Source data:

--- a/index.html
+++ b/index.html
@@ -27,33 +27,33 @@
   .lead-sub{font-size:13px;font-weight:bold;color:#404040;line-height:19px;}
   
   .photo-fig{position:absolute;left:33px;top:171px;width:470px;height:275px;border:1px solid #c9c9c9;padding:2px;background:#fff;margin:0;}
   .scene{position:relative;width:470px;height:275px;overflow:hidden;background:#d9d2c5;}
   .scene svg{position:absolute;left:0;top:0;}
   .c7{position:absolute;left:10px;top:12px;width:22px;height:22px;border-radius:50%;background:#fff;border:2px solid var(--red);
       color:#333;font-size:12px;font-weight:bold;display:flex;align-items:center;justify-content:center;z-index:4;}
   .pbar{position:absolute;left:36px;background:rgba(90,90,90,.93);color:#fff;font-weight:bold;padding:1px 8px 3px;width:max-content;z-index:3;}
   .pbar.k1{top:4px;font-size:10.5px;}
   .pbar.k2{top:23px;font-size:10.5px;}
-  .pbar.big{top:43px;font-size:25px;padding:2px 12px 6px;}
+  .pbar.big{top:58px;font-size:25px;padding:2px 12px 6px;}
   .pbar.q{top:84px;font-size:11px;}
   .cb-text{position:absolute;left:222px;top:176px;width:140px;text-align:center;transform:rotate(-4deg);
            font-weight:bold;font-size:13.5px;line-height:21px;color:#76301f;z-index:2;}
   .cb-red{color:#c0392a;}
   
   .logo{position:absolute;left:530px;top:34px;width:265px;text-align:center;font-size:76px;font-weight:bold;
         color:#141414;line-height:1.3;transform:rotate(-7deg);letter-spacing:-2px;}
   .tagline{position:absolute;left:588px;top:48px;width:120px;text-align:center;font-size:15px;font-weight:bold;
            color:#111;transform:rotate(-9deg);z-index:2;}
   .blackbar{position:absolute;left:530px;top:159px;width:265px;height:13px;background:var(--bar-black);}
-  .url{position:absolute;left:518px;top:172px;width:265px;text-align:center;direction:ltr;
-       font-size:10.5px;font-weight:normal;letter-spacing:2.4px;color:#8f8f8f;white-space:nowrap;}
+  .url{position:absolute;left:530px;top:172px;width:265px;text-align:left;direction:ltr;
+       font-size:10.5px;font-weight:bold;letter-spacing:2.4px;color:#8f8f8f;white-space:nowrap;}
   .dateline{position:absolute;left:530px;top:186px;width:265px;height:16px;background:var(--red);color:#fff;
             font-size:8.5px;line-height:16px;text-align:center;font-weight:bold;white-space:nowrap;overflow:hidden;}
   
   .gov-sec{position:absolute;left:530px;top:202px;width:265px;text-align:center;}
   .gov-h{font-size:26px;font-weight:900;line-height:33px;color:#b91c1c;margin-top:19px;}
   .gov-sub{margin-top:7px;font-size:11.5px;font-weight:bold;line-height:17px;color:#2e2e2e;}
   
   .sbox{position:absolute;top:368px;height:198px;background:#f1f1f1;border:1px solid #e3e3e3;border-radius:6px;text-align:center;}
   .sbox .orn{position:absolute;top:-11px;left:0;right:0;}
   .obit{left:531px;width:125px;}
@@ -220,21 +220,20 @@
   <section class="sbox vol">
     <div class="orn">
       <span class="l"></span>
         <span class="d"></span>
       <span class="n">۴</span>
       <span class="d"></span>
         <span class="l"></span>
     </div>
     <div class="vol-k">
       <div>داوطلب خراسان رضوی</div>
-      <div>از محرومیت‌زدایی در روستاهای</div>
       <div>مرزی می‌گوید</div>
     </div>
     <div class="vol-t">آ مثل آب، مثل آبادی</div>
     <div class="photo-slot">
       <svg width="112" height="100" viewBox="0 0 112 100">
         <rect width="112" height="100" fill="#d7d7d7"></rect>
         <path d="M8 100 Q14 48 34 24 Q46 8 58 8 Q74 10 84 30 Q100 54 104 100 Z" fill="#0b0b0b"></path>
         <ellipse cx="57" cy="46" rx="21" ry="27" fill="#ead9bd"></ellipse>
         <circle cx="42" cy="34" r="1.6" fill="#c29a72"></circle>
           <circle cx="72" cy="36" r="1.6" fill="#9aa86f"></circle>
--
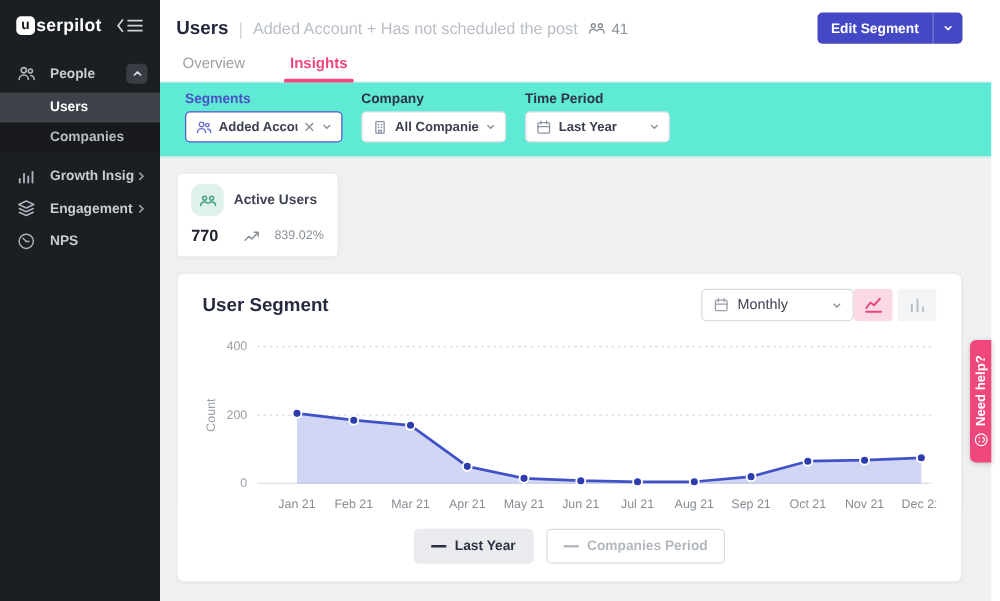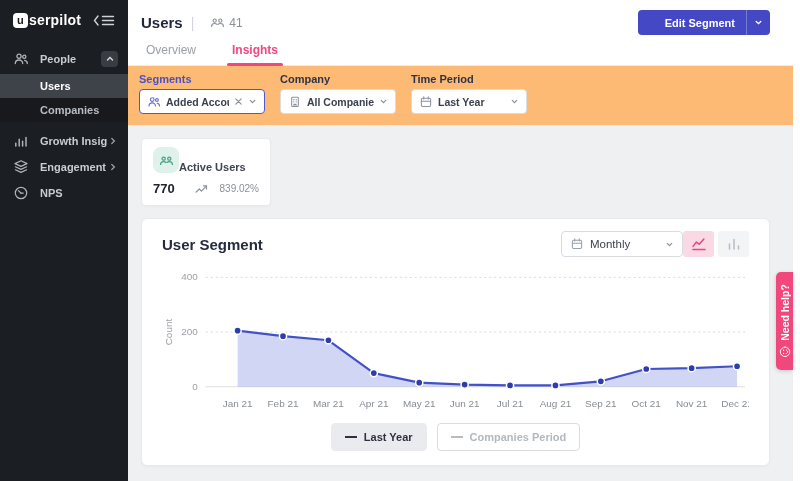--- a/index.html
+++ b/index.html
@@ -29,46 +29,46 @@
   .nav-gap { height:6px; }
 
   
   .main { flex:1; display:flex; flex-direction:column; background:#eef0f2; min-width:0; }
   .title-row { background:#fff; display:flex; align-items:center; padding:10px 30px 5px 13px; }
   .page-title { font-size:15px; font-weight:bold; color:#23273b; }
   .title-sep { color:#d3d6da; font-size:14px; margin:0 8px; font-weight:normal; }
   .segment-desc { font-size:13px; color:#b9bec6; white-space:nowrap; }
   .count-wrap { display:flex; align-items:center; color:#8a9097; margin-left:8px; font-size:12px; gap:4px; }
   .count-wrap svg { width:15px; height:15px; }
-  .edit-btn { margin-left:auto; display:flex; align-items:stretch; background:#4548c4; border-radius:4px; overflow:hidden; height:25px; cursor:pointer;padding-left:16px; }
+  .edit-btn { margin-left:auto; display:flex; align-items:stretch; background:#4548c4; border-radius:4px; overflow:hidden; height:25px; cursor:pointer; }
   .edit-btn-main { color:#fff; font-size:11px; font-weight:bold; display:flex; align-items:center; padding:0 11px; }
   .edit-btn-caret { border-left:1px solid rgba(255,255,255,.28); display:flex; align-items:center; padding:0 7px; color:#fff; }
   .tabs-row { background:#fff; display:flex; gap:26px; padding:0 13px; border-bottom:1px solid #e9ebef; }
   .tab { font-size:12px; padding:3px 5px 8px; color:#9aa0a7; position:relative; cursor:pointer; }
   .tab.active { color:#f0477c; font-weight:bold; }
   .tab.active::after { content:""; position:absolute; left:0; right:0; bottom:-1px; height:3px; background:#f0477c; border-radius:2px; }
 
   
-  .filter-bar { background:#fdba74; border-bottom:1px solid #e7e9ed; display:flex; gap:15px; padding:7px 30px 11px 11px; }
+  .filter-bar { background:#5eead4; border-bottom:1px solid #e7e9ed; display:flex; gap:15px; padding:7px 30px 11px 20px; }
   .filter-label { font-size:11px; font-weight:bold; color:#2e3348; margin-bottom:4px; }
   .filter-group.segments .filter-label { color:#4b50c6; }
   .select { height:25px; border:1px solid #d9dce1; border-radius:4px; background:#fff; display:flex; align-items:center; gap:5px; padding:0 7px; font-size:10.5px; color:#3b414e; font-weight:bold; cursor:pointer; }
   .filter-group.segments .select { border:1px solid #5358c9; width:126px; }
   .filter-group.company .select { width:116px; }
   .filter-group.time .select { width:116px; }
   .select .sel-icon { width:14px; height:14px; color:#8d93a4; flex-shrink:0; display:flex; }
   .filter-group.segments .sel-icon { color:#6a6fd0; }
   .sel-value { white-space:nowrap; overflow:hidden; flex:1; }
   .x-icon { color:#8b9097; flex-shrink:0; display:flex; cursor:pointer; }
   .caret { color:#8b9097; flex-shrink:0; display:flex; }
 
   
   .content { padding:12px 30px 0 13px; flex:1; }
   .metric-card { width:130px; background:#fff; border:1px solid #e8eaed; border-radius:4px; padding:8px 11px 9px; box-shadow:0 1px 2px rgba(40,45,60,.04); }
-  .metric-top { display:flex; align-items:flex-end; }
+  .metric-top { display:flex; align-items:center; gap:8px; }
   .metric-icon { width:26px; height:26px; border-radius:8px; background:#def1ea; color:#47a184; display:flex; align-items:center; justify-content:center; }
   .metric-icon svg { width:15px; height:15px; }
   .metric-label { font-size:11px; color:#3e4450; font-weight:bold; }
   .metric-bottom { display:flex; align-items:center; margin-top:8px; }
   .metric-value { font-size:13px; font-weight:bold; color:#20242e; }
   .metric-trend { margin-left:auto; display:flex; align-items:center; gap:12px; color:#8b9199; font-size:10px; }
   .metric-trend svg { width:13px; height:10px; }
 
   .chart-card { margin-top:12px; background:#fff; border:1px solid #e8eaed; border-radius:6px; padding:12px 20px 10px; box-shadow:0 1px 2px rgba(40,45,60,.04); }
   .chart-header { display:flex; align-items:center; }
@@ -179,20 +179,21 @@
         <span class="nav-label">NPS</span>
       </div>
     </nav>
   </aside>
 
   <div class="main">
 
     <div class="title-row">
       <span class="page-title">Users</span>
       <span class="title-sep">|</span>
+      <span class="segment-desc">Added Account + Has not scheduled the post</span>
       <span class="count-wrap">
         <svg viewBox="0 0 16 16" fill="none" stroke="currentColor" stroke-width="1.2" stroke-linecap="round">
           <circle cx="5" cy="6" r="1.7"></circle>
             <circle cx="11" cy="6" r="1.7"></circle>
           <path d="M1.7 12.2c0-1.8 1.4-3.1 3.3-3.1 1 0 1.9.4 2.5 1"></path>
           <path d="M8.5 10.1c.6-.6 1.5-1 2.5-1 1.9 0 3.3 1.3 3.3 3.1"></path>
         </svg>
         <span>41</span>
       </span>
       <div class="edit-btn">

**What the exercise asks:** For each line in the entries that contains the string "title", make a copy.

**Written answer:**
   .title-row { background:#fff; display:flex; align-items:center; padding:10px 30px 5px 13px; }
   .page-title { font-size:15px; font-weight:bold; color:#23273b; }
   .title-sep { color:#d3d6da; font-size:14px; margin:0 8px; font-weight:normal; }
     <div class="title-row">
       <span class="page-title">Users</span>
       <span class="title-sep">|</span>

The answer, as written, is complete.